CHRISTOPHER W. DOWNEY
We who saw Kelvin Bryant score 15 touchdowns in the first three games of his junior year here at North Carolina knew he was truly Special K (The Man Who Makes the Stars Shine, April 25). There is no telling what might have happened during his college career had he not been plagued with injuries. That problem seems to be behind him and we are delighted with his progress in the USFL.
Barry McDermott's article describes Bryant as a quiet man off the field, one not given to flashiness. However, one action he recently took off the field was golden and deserves notice. He gave the University of North Carolina a sizable gift to establish a general academic scholarship for undergraduates majoring in recreation administration. It was a classy thing to do.
H. DOUGLAS SESSOMS
Curriculum in Recreation Administration
University of North Carolina
Chapel Hill, N.C.
WYOMING'S BROCK BROTHERS
We here in Laramie are mighty proud of the job Greg Brock is doing for the Dodgers, and, for the most part, Steve Wulf was complimentary of Brock in his story on Steve Garvey (It Was Too Good To Be True, April 25). However, Wulf's comparison of Garvey's ability to talk to the press with Brock's—"Brock is nice enough but his charisma quotient is low"—was ludicrous. Garvey has had a decade of training in talking to the press. Why bother comparing a veteran with a rookie? That goes for the rest of Brock's game, too. Given time, I'm sure Dodger fans will have plenty of room in their memories for both Garvey and Brock.

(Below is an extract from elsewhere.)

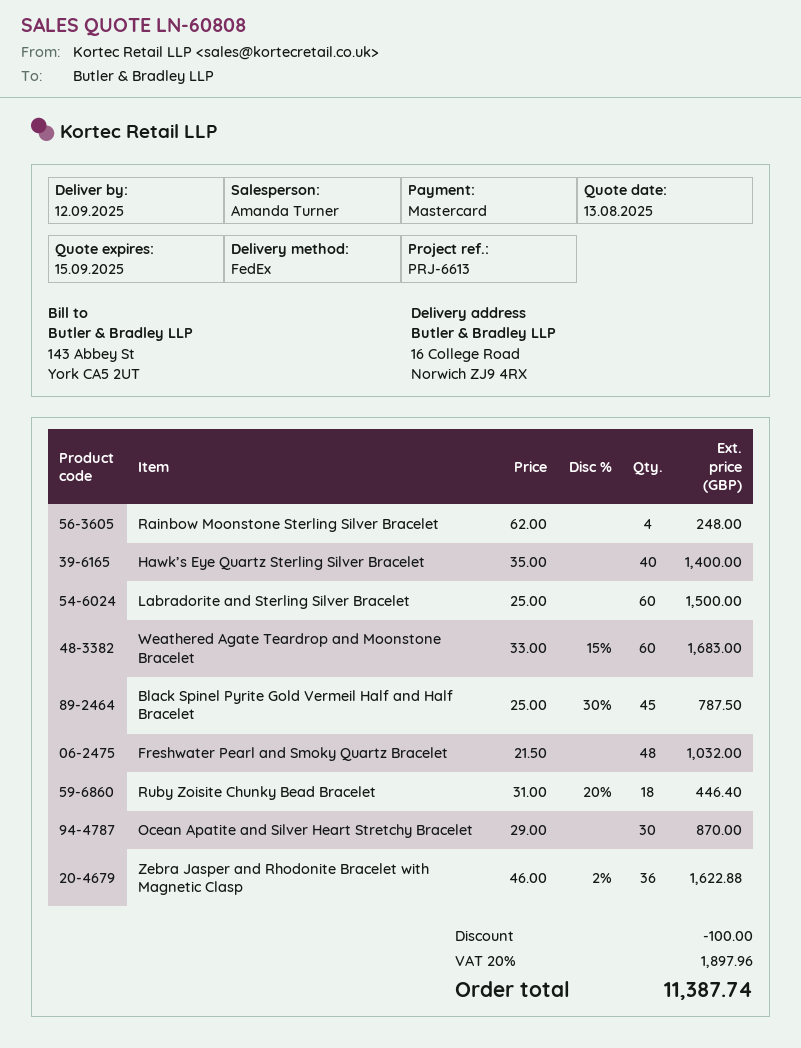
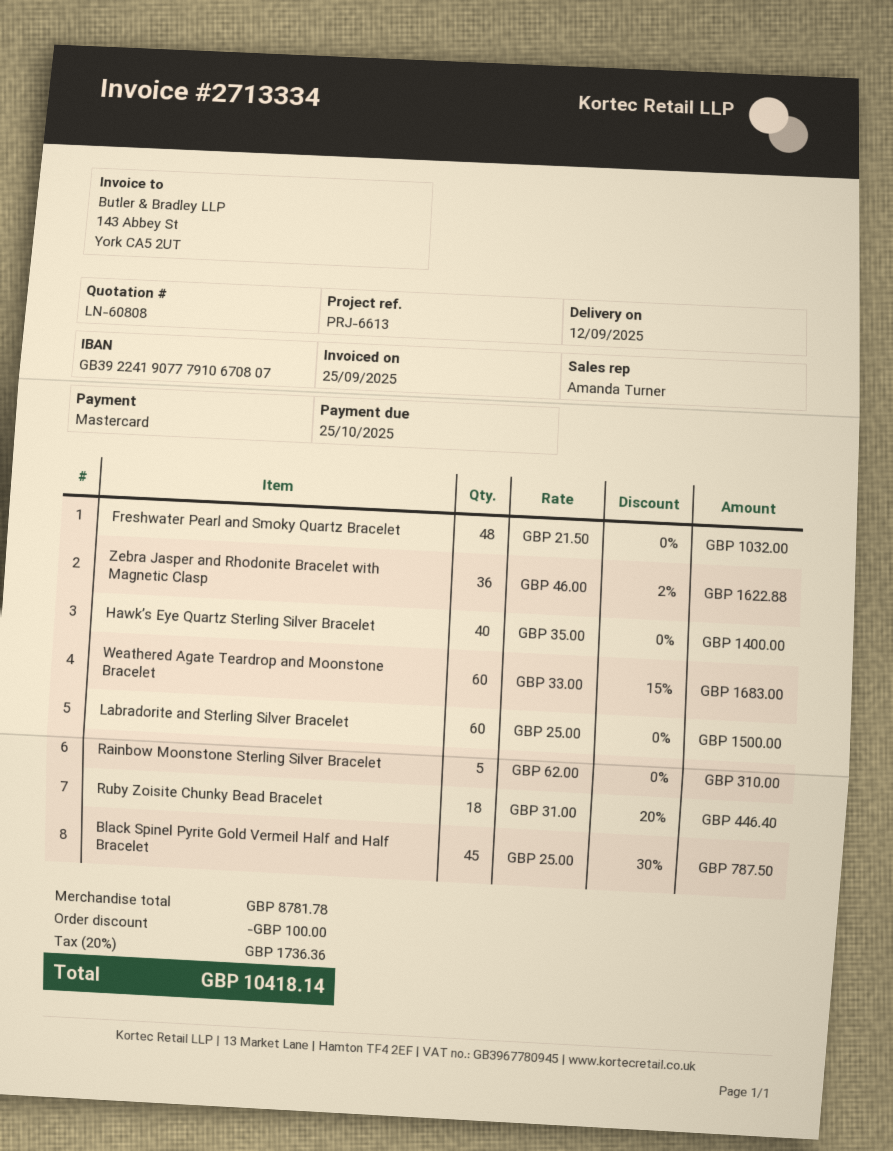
Rainbow Moonstone Sterling Silver Bracelet: 4 x 62.00 = 248.00 -> 5 x 62.00 = 310.00
Ocean Apatite and Silver Heart Stretchy Bracelet: 30 x 29.00 = 870.00 -> none
tax: 20% = 1897.96 -> 20% = 1736.36
total: 11387.74 -> 10418.14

By the way, Brock, a former All-America baseball player at the University of Wyoming, has a younger brother, Eric, playing there now and tearing up the WAC. A smooth-fielding senior infielder and leadoff batter, Eric has been hitting better than .400, with an on-base percentage of more than .700, and leading the Cowboys in RBIs.
GARY L. CHAZEN
RELIEF TO START
In his article on Chicago White Sox pitchers (Arming for a New Season, April 18), Frank Deford asked if anyone had ever heard of a relief pitcher going so bad the manager dropped him into the starting rotation. That was exactly what happened to Allen Ripley of the Chicago Cubs in 1982. Ripley was being bombed regularly and had an ERA of more than 11 when Manager Lee Elia decided he would be more effective as a starter. He was, lowering his ERA to 4.26 by the end of the season.